Aim of the exercise =>
Could you copy each line of the listing that holds "your"?

Source data =>
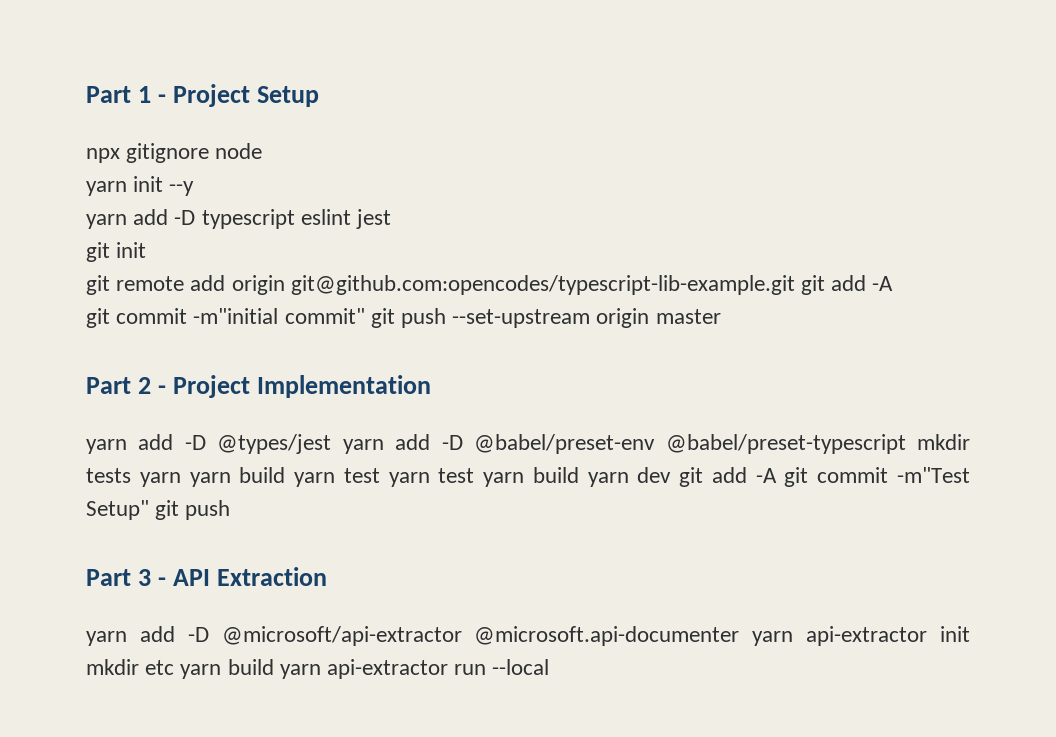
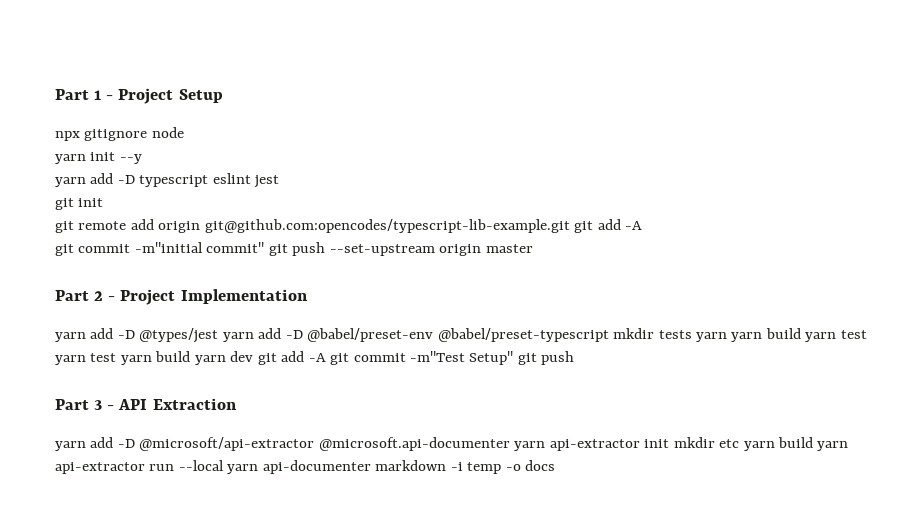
(550, 667) none -> [227,460,556,474] yarn api-documenter markdown -i temp -o docs

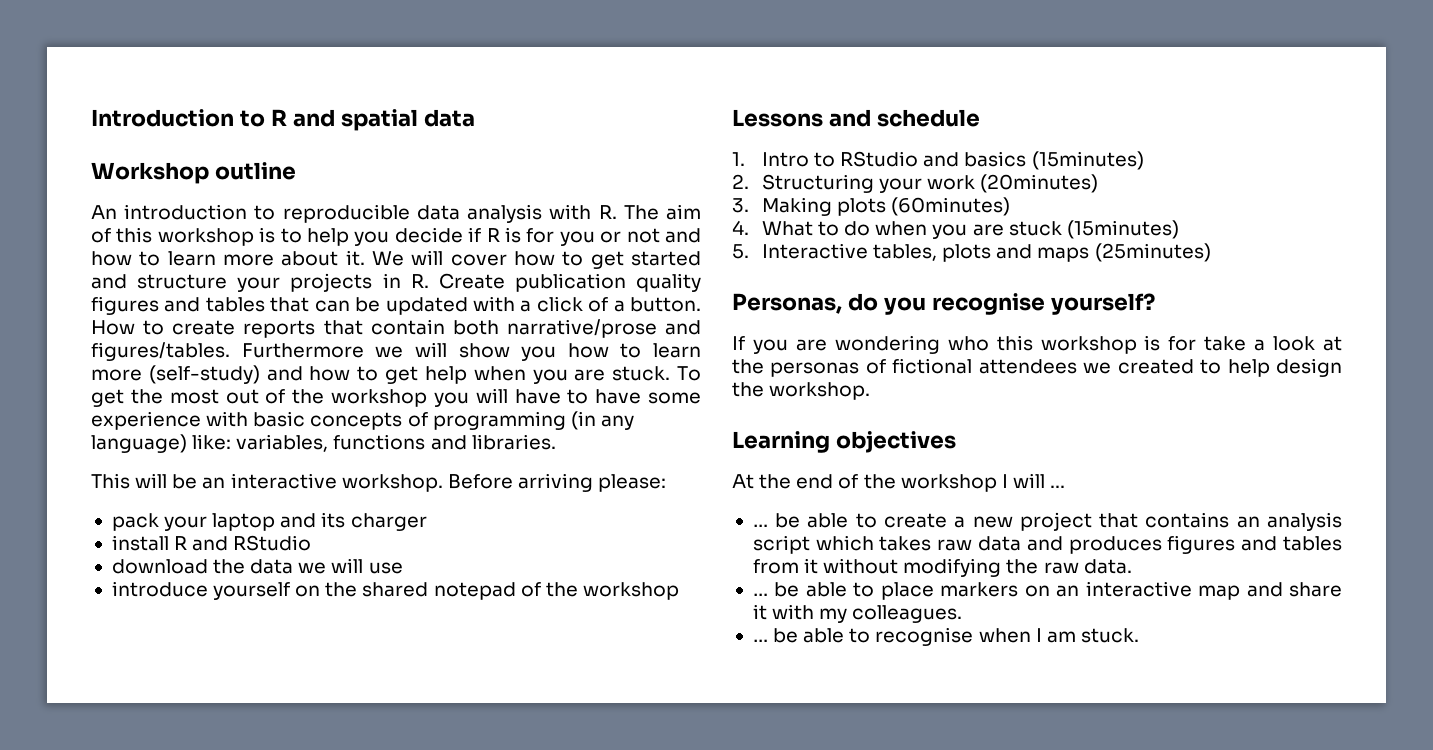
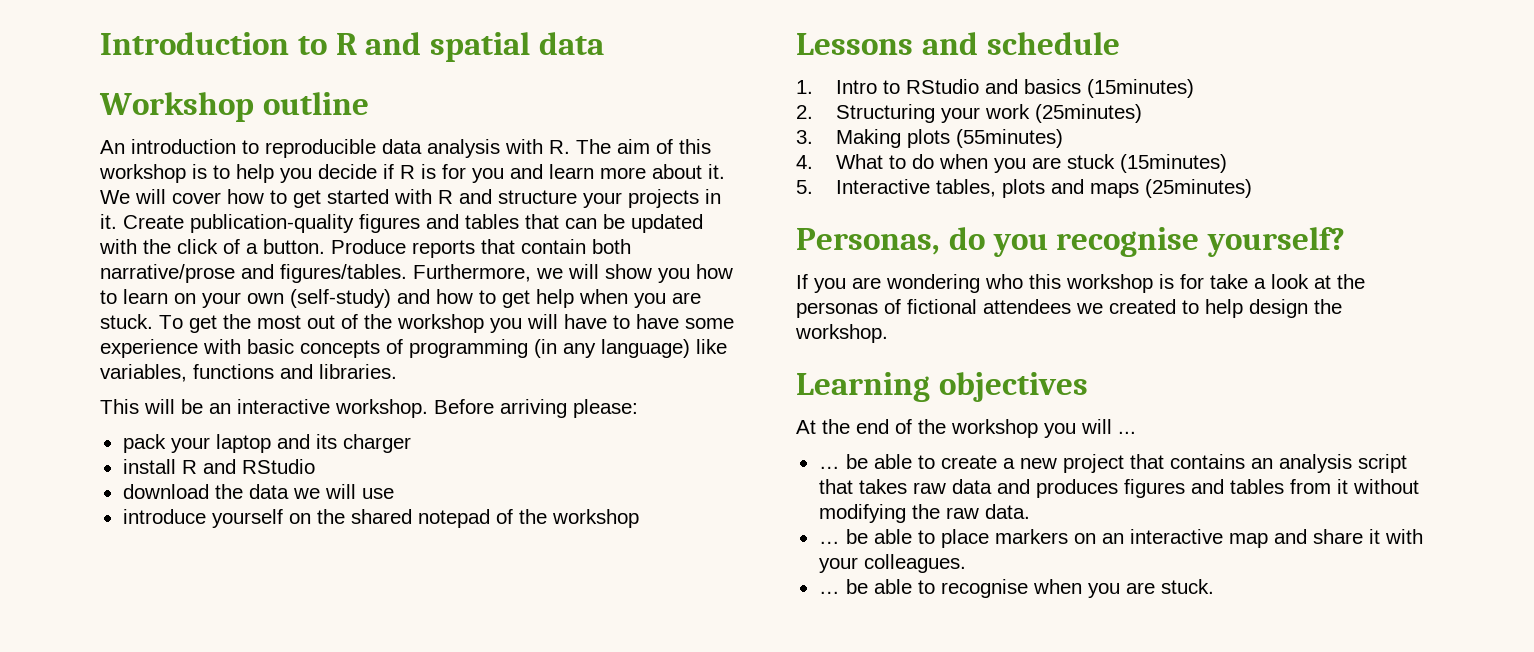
[600,228,701,243] [91,251,161,266] or not and how to -> [510,164,543,179] and
(701, 258) none -> [394,189,453,204] with R
[410,273,701,292] R. Create publication quality -> [100,214,354,233] it. Create publication-quality
[520,300,532,312] a -> [143,239,171,254] the
[91,320,236,335] How to create -> [331,239,406,254] Produce
[241,343,364,358] Furthermore -> [413,264,531,282] Furthermore,
[91,369,142,381] more -> [174,292,284,308] on your own
[192,434,232,450] like: -> [696,339,727,354] like
[980,174,1099,193] (20minutes) -> [1034,104,1142,123] (25minutes)
[891,197,1011,216] (60minutes) -> [955,129,1063,148] (55minutes)
[1001,474,1008,488] I -> [1044,423,1076,438] you
[815,535,874,551] which -> [818,479,853,494] that
[819,608,848,623] my -> [818,557,858,573] your
[1035,628,1076,643] I am -> [1087,582,1155,598] you are

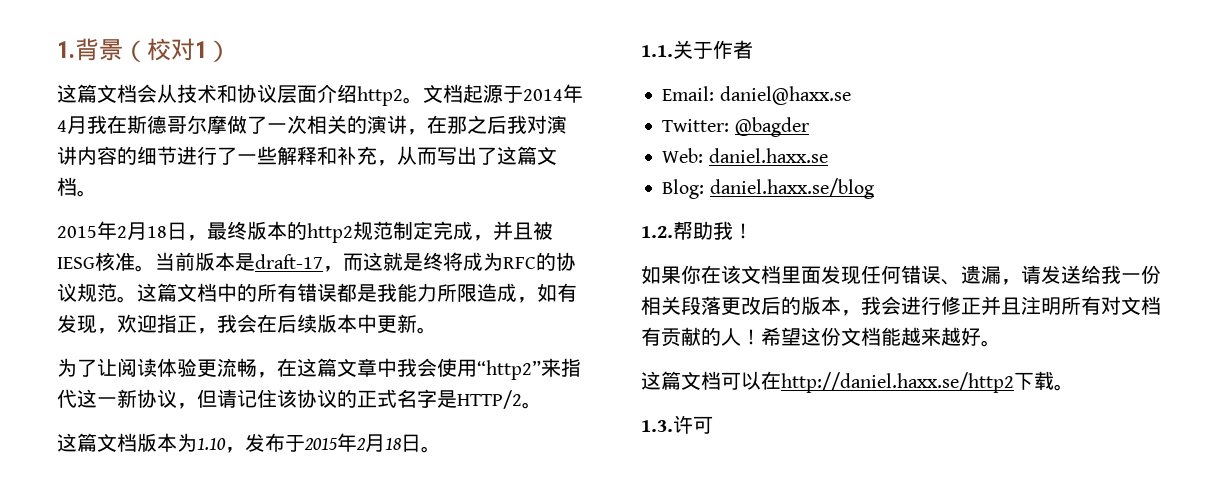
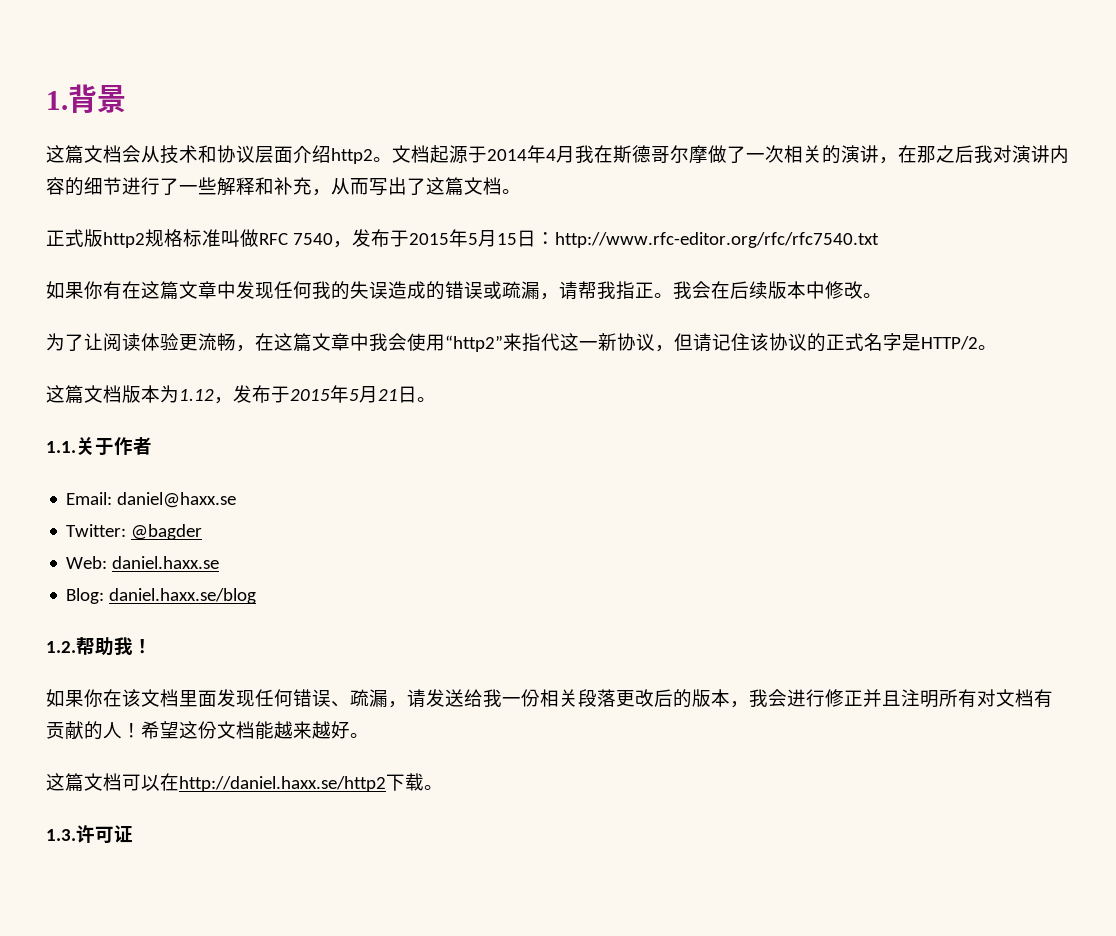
[123,38,231,62] （校对1） -> (126, 99) none
[57,221,553,243] [57,252,576,272] [57,283,577,303] [57,314,217,334] 2015年2月18日，最终版本的http2规范制定完成，并且被IESG核准。当前版本是draft-17，而这就是终将成为RFC的协议规范。这篇文档中的所有错误都是我能力所限造成，如有发现，欢迎指正， -> [46,229,879,248] [46,281,673,300] 正式版http2规格标准叫做RFC 7540，发布于2015年5月15日：http://www.rfc-editor.org/rfc/rfc7540.txt // 如果你有在这篇文章中发现任何我的失误造成的错误或疏漏，请帮我指正。
[377,314,417,333] 更新 -> [825,281,863,299] 修改
[197,433,401,453] 1.10，发布于2015年2月18 -> [179,385,398,404] 1.12，发布于2015年5月21
[961,265,981,284] 遗 -> [350,689,369,707] 疏
(713, 425) none -> [114,825,133,843] 证

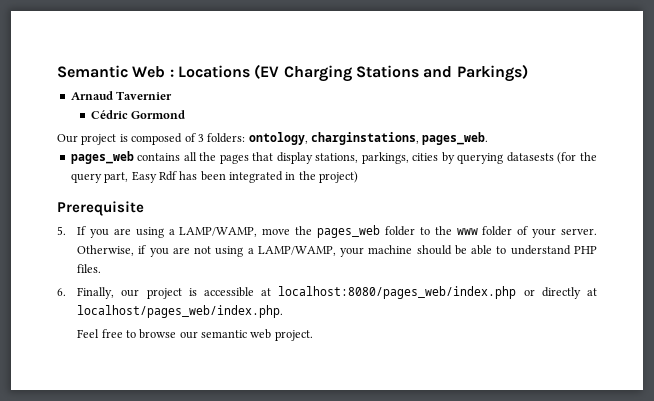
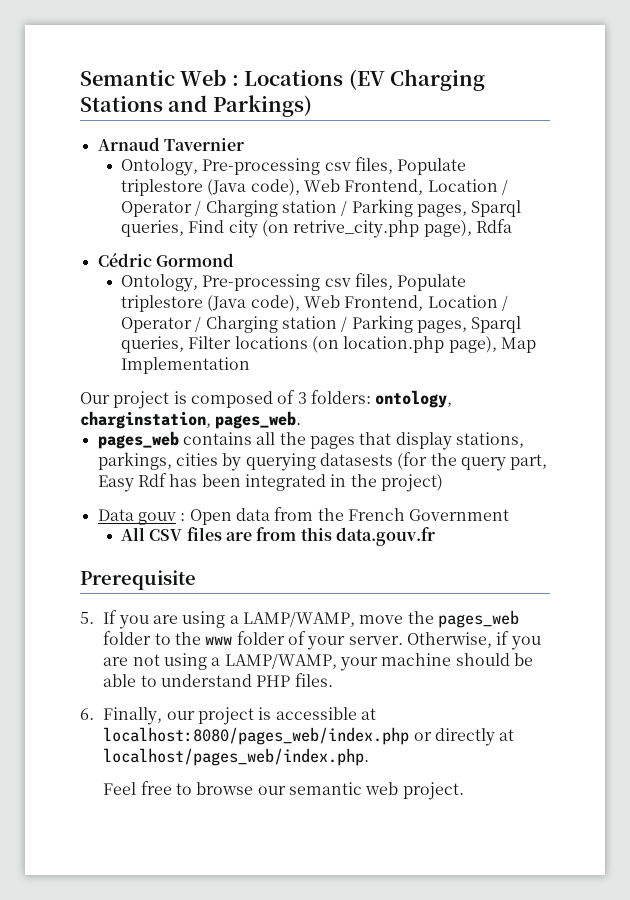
[90,110,186,119] Cédric Gormond -> [120,157,467,176] [120,179,508,196] [120,199,522,217] [120,219,512,238] [97,253,234,267] [120,273,467,292] [120,295,508,312] [120,315,522,333] [120,336,536,353] [120,357,250,374] Ontology, Pre-processing csv files, Populate triplestore (Java code), Web Frontend, Location / Operator / Charging station / Parking pages, Sparql queries, Find city (on retrive_city.php page), Rdfa // Cédric Gormond // Ontology, Pre-processing csv files, Populate triplestore (Java code), Web Frontend, Location / Operator / Charging station / Parking pages, Sparql queries, Filter locations (on location.php page), Map Implementation
[311,132,419,145] charginstations, -> [80,411,211,429] charginstation,
(359, 177) none -> [97,507,510,525] [120,527,435,546] // Data gouv : Open data from the French Government // All CSV files are from this data.gouv.fr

Answer section =>
[91,369,142,381] more -> [174,292,284,308] on your own
[819,608,848,623] my -> [818,557,858,573] your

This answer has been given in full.